Beginilah komunikasi antara mereka, selalu terjaga dengan baik. Apalagi keduanya tau bagaimana cara menuangkan kasih sayang satu sama lain, tidak peduli seberapa dewasa anaknya sudah tumbuh.
"Wow! bunda gak bakal percaya apa yang terjadi selama satu minggu terakhir." Zayyan memuntahkan seteguk udara keruh.
"Ya tentu! bunda udah menantikannya," jawab bunda singkat sambil memandangi wajah anaknya. Sepertinya tahun ini ia benar benar akan tumbuh sebagai pria dewasa.
Walaupun bunda udah mancing biar anaknya mulai curhat kayak biasanya, tapi belum ada tanda tanda Zayyan akan bercerita.
Dia hanya memandangi penandangan yang terlukis indah di hadapannya.
"Oke, biar bunda tebak! apa ada siswi baru yang nekad nembak kamu lagi kayak tahun kemarin? atau adik kelas yang sempat deket dengan kamu pas SMP mulai tebar tebar pesona lagi?" bunda tau segalanya tentang pengalaman Zayyan, jadi gak sulit untuk menggali apa yang sedang dia pikirkan.
"Ngga ya? emmm, atau Vira yang udah kawal kamu satu bulan terakhir? kalian jadian?" bunda pikir ini masuk dalam apa yang di pikirkan anaknya saat ini, tapi dilihat dari respon Zayyan yang hanya menatapnya dengan senyuman lembut.

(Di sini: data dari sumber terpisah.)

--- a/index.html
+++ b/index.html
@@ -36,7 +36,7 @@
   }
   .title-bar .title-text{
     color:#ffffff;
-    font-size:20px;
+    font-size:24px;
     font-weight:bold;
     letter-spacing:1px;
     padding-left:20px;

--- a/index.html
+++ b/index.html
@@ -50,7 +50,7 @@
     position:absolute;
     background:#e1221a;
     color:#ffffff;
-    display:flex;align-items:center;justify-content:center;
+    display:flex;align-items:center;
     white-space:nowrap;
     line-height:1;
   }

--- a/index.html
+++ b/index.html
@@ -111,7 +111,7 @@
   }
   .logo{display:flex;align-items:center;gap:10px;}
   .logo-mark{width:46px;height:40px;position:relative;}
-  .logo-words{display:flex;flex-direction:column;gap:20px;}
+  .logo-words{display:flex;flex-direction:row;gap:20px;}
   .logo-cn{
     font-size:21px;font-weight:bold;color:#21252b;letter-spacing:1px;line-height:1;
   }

Kayaknya yang ini udah gak penting lagi!
Oke, saatnya gali lebih dalam lagi!
"Kamu punya saingan atlet silat yang baru? atau ada yang nangis lagi gara gara kamu jauhin? atau Dhita yang masih sering berantem sama kamu?" di pertanyaan terakhir bunda melihat respon berbeda dari anaknya.
Zayyan mengernyitkan alis, itu artinya ada sesuatu yang penting di sini! akhirnya tembakannya tepat sasaran.
"Dhita? ada apa dengan gadis itu sampai sampai membawamu menenangkan diri di rooftop seperti ini?" bunda sedikit kaget dengan hasil tebakannya.
Dhita memang hampir selalu ada dalam kisah anaknya, tapi dari yang dia dengar gadis itu tidak berteman baik dengan Zayyan.
Bahkan bisa di bilang sebagai musuh bebuyutan karena sering terlibat perdebatan.
Tapi siapa sangka gadis itu bisa sampai membuat anaknya naik ke rooftop untuk menenangkan diri. Padahal tidak semua masalah bisa membawa Zayyan naik ke atas sini.
"Aku mulai bertanya tanya, jangan jangan bunda pernah jadi peramal waktu muda ya?" jawab Zayyan, dia gak tau lagi harus bilang apa.
Bunda selalu punya cara untuk buat dia curhat!